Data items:

:::::

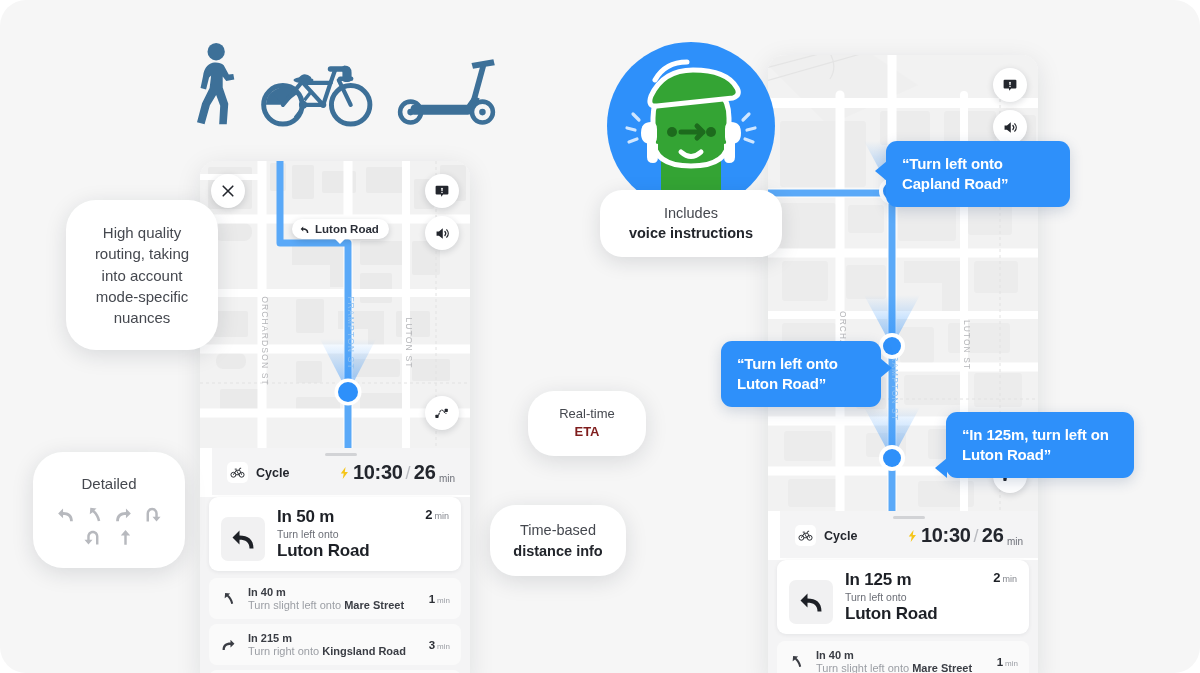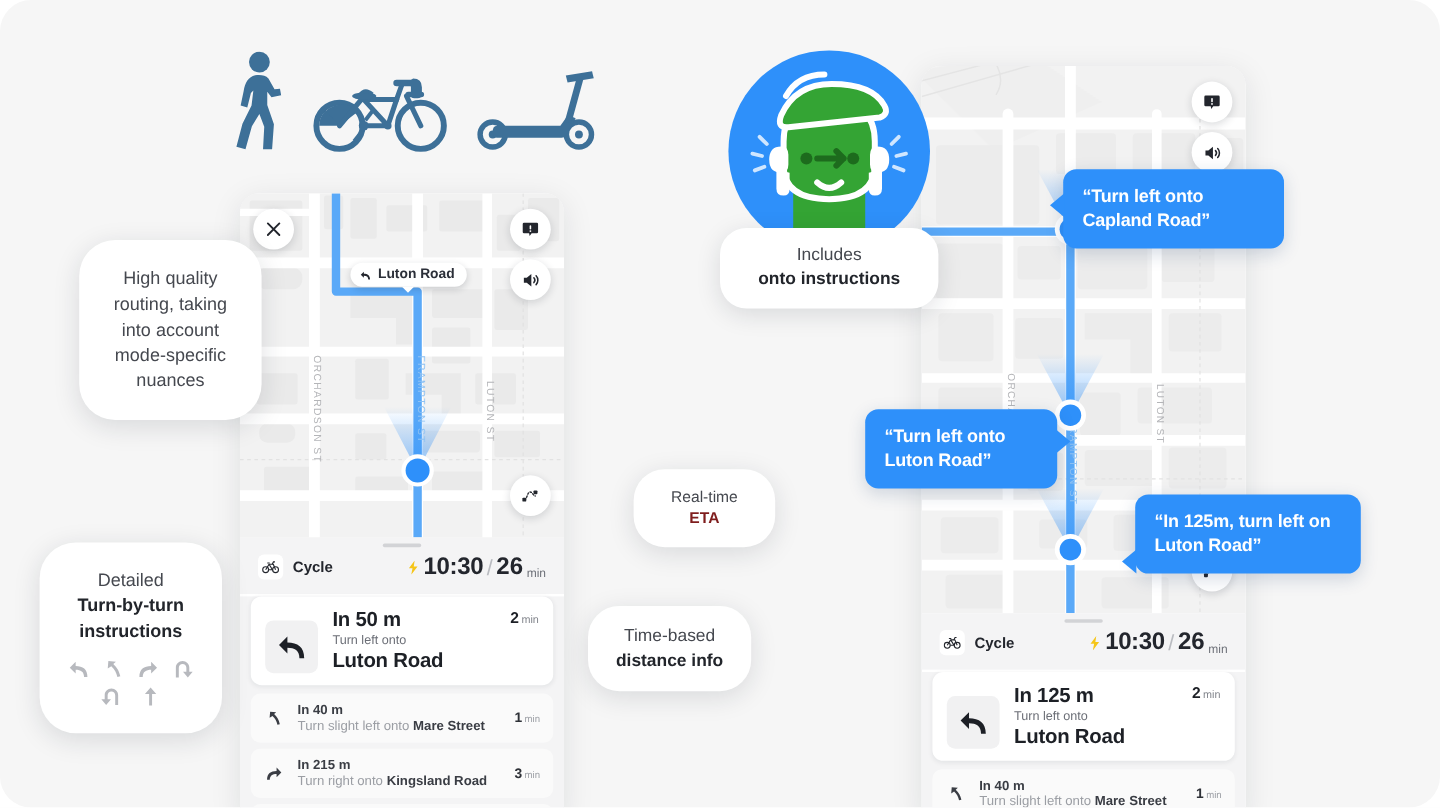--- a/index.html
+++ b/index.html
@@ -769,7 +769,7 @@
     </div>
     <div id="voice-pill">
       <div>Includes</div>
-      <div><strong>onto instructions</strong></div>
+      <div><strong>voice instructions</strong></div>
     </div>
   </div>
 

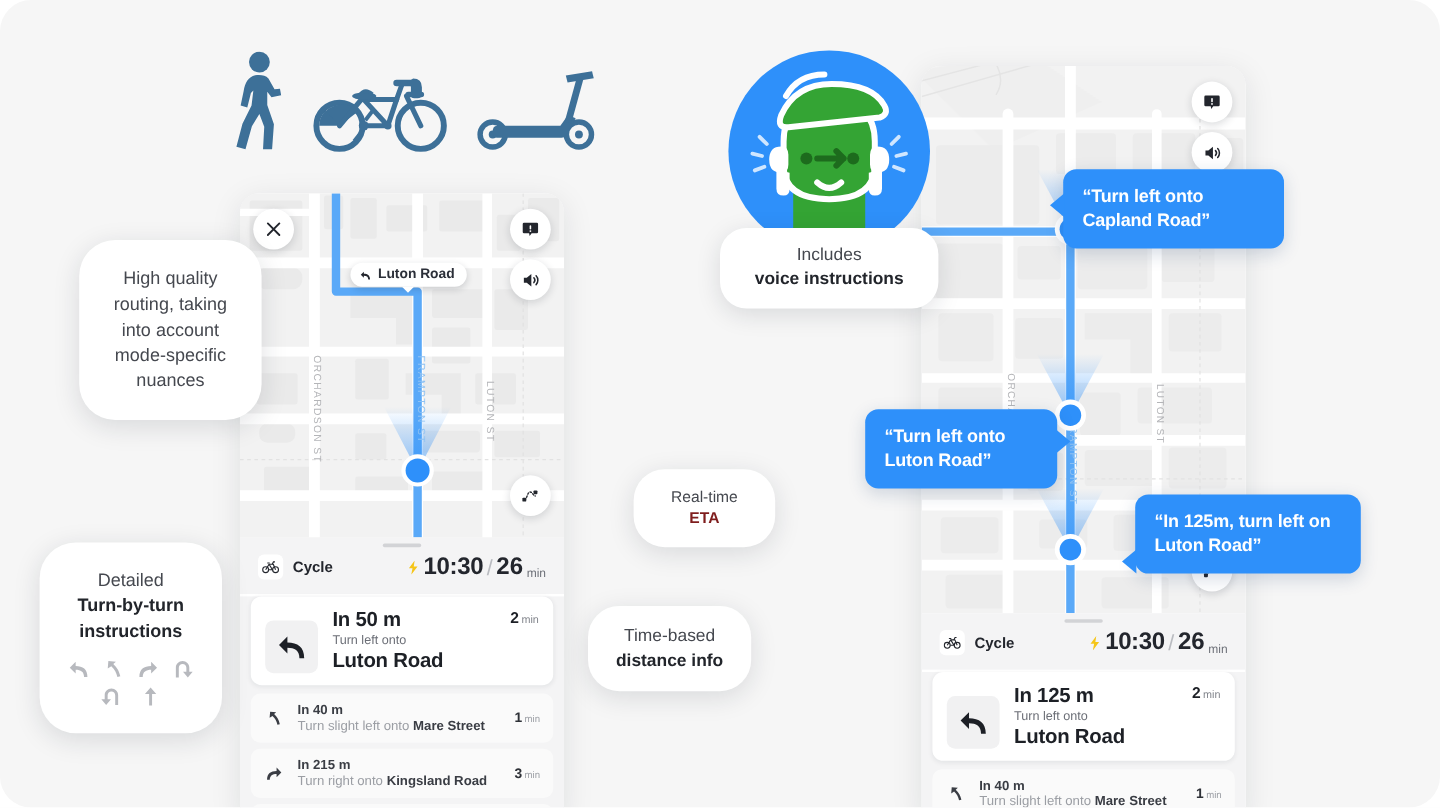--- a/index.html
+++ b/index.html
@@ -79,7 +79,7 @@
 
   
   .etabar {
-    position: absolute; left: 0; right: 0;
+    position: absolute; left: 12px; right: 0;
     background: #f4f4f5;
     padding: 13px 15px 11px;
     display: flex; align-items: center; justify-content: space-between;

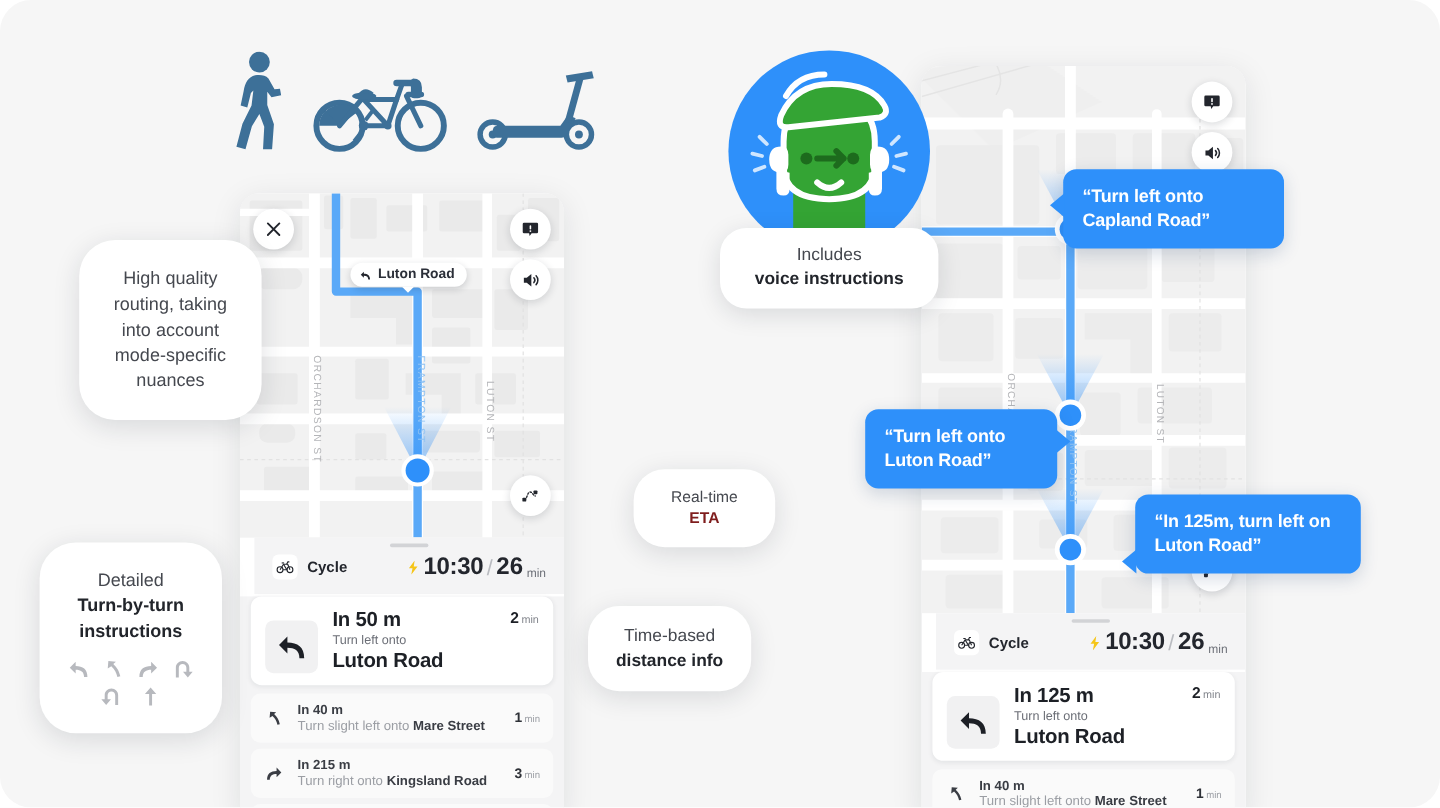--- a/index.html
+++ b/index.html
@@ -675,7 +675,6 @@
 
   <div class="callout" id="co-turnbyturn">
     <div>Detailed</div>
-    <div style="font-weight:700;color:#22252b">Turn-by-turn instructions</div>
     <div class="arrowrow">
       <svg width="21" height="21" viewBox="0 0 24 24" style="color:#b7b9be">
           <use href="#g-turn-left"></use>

:::::

What this task involves:
Repeat, exactly and with no pictures, each line from the line that holds "0; right: 0;" through the last line of the records above.

Problem solution:
-    position: absolute; left: 0; right: 0;
+    position: absolute; left: 12px; right: 0;
     background: #f4f4f5;
     padding: 13px 15px 11px;
     display: flex; align-items: center; justify-content: space-between;

--- a/index.html
+++ b/index.html
@@ -675,7 +675,6 @@
 
   <div class="callout" id="co-turnbyturn">
     <div>Detailed</div>
-    <div style="font-weight:700;color:#22252b">Turn-by-turn instructions</div>
     <div class="arrowrow">
       <svg width="21" height="21" viewBox="0 0 24 24" style="color:#b7b9be">
           <use href="#g-turn-left"></use>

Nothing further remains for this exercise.